Barnabee, le majordome, leur ouvrit la porte intérieure de la piazza. Madame Vayton vint les accueillir avec chaleur et les dirigea sur leur droite vers la salle de réception.

Eleonor Butler et sa fille avait eu l'occasion de multiples fois d'être reçues par les anciens propriétaires, les Hopkins. Malgré tout, elles furent époustouflées par la nouvelle décoration intérieure.

Madame Vayton introduisit sa fille aux Butler. Rhett présenta ses hommages à Cathleen et Melina avec un élégant baisemain. Elles en furent charmées.

La maîtresse de maison s'excusa auprès de ses invités : « Mon fils est dans son bureau. Il devait rédiger un pli urgent pour la France. Il viendra nous rejoindre dans quelques minutes. »

Les quatre femmes s'installèrent confortablement dans des fauteuils et commencèrent joyeusement à échanger leurs anecdotes sur la Battery.

Rhett en profita pour jeter son regard de grand amateur d'art sur le salon de taille impressionnante. Tout n'était qu'harmonie de formes, styles et matières.

La pièce occupait toute la largeur de la façade. La lumière qui irradiait des cinq fenêtres frontales et des deux porte-fenêtres donnant sur la piazza accentuait l'aspect grandiose de cette salle réservée aux invités de prestige et aux réceptions entre amis.

L'esthète apprécia le choix qui avait été sciemment pris de trancher les courbes de l'architecture avec les lignes droites du mobilier. La sinuosité du mur des trois fenêtres en arc de cercle s'étirait comme un serpentin de chaque côté des deux autres baies vitrées. Ces lignes galbées faisaient écho à la frise en stuc mouluré entourant le plafond et à l'arche surplombant la porte.

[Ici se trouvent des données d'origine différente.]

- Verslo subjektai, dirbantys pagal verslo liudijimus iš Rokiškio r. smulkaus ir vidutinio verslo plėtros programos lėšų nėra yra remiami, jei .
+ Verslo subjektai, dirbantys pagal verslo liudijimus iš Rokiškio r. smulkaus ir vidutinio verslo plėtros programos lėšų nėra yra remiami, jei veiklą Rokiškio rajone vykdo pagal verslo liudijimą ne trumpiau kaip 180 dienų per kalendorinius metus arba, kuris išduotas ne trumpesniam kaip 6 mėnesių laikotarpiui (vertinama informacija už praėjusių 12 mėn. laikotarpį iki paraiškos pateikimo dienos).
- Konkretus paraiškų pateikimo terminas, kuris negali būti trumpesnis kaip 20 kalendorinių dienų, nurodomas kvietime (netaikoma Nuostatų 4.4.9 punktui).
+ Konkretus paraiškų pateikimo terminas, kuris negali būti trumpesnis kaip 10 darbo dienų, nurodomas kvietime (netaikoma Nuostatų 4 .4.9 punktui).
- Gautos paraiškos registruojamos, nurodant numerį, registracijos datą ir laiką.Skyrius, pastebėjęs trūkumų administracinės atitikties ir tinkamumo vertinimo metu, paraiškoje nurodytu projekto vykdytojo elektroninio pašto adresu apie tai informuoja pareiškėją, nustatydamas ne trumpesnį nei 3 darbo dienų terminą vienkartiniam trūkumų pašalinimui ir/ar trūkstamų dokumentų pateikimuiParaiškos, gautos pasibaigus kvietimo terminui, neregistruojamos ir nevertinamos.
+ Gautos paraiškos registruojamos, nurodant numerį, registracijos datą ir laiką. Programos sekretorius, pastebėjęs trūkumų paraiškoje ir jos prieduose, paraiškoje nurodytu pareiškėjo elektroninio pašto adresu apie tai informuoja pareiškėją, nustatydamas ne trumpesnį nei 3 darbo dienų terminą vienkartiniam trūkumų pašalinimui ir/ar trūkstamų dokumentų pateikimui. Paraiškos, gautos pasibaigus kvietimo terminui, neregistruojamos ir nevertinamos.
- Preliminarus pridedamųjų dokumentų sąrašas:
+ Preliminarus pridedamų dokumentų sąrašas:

Quelle réussite esthétique ! L'osmose entre courbes, paillettes de lumière, murs partiellement peints en jaune pâle, alors que le plafond, les soubassements et fenêtres étaient d'un blanc éclatant, insufflait une atmosphère de quiétude. La douceur de l'ensemble était accentuée par la soie lustrée d'un jaune pâle des sièges tapissés.

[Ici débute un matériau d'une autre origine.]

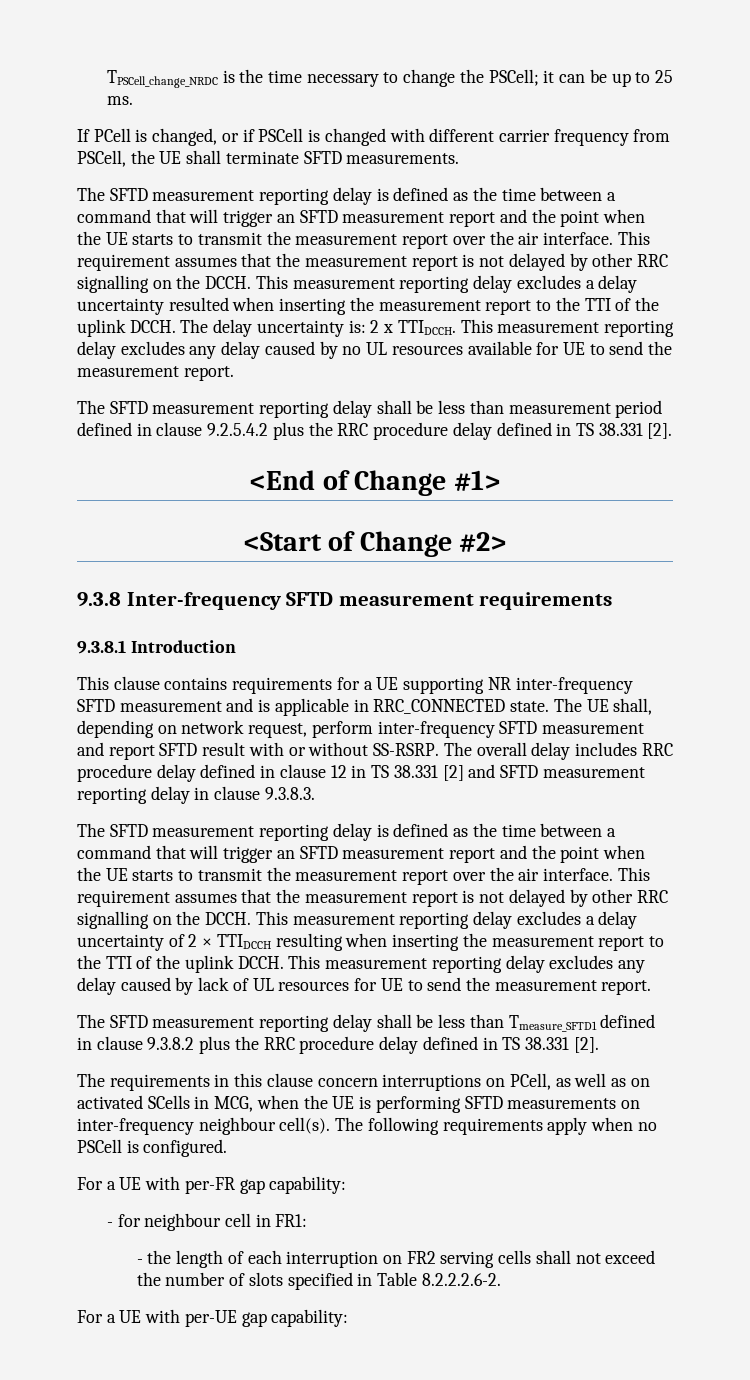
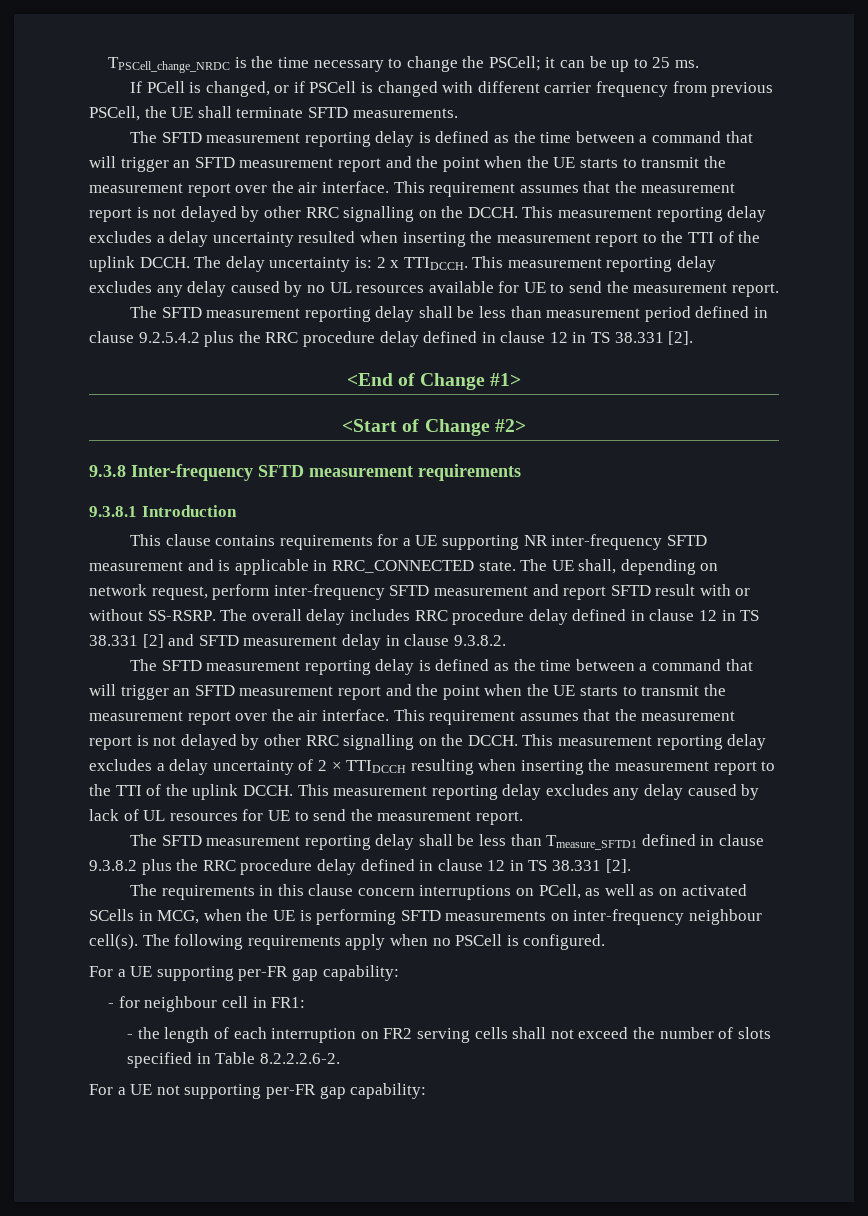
- If PCell is changed, or if PSCell is changed with different carrier frequency from PSCell, the UE shall terminate SFTD measurements.
+ If PCell is changed, or if PSCell is changed with different carrier frequency from previous PSCell, the UE shall terminate SFTD measurements.
- The SFTD measurement reporting delay shall be less than measurement period defined in clause 9.2.5.4.2 plus the RRC procedure delay defined in TS 38.331 [2].
+ The SFTD measurement reporting delay shall be less than measurement period defined in clause 9.2.5.4.2 plus the RRC procedure delay defined in clause 12 in TS 38.331 [2].
- The overall delay includes RRC procedure delay defined in clause 12 in TS 38.331 [2] and SFTD measurement reporting delay in clause 9.3.8.3.
+ The overall delay includes RRC procedure delay defined in clause 12 in TS 38.331 [2] and SFTD measurement delay in clause 9.3.8.2.
- The SFTD measurement reporting delay shall be less than Tmeasure_SFTD1 defined in clause 9.3.8.2 plus the RRC procedure delay defined in TS 38.331 [2].
+ The SFTD measurement reporting delay shall be less than Tmeasure_SFTD1 defined in clause 9.3.8.2 plus the RRC procedure delay defined in clause 12 in TS 38.331 [2].
- For a UE with per-FR gap capability:
+ For a UE supporting per-FR gap capability:
- For a UE with per-UE gap capability:
+ For a UE not supporting per-FR gap capability:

On remarquait d'autant plus le contraste avec la rigueur du style Empire de l'ameublement français acheté par Duncan à New York. Des lignes droites et franches, des ornements aux angles vifs. Le même antagonisme des teintes frappait le visiteur, entre l'acajou et l'or des bronzes des meubles comme soulevés par le plancher en chêne blond.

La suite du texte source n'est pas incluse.